Not that it was an entirely bad experience for the star. "I have had no better time on any movie than I had working with Tim," Wahlberg said. "I had the most amazing time with Tim. I would run to be on the set with him. We were doing reshoots and he would come out with me to Paris." (This is when Wahlberg was shooting Jonathan Demme's failed "Charade" remake "The Truth About Charlie." We're sorry for bringing it up.)
If you were wondering what, exactly, Mark Wahlberg and Tim Burton were up to in Paris, wonder no more! "Tim was in the club, man," Wahlberg said. "Then he'd be drawing people and all of his caricatures looked the same. He'd be drawing people in the club." Now that we would love to see: Tim Burton, scraggly mop of hair and giant dark sunglasses, drawing people in some Parisian disco. What if you walked away with an original Tim Burton cartoon of you (but were probably too drunk to remember where it came from?) Ah, the magic of Paris!
"Contraband" opens on January 13th.
Well, there is a big difference between James Franco and Walhberg. Franco is a real actor. The other is a sort of forced entry on a bored public. He's not a real producer, exec producer or anything. Just a stooge in his underwear with a fake you know what. Enough of this guy. Hollywood wake up.

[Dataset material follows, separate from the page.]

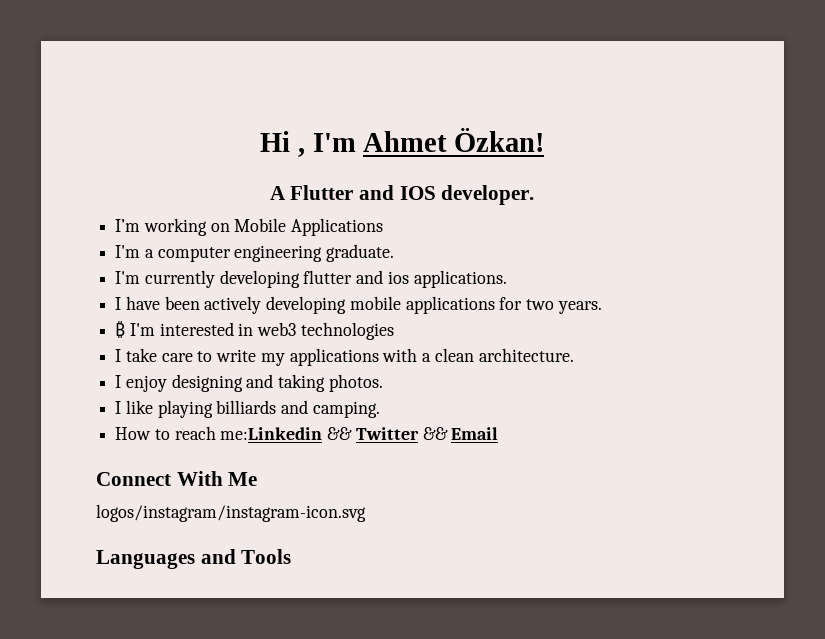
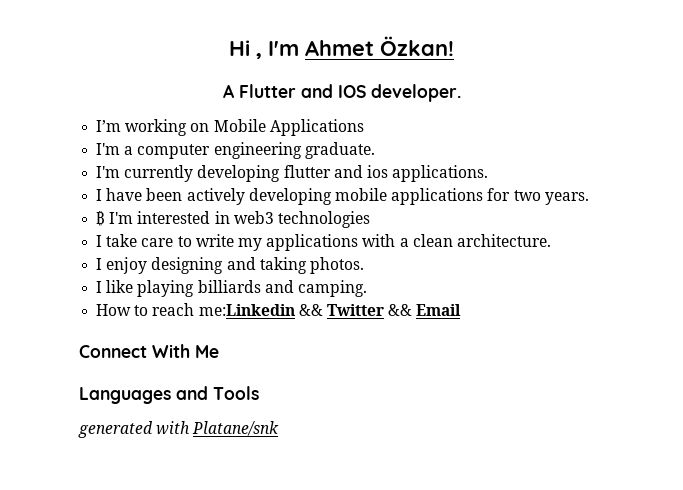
[96,504,366,522] // logos/instagram/instagram-icon.svg -> (219, 351) none
(292, 556) none -> [78,421,280,438] // generated with Platane/snk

How's that for passing the buck? "Hey, the movie sucked because of the studio, not because I blow as an actor in anything not set in Boston". That dude is hilarious LOL
Why did he have to remind me that this movie exists?!?! I was doing so good at repressing the trauma. I still worship you Tim Burton! But, we'll just pretend this movie was directed by someone else, OK? For the sake of my sanity.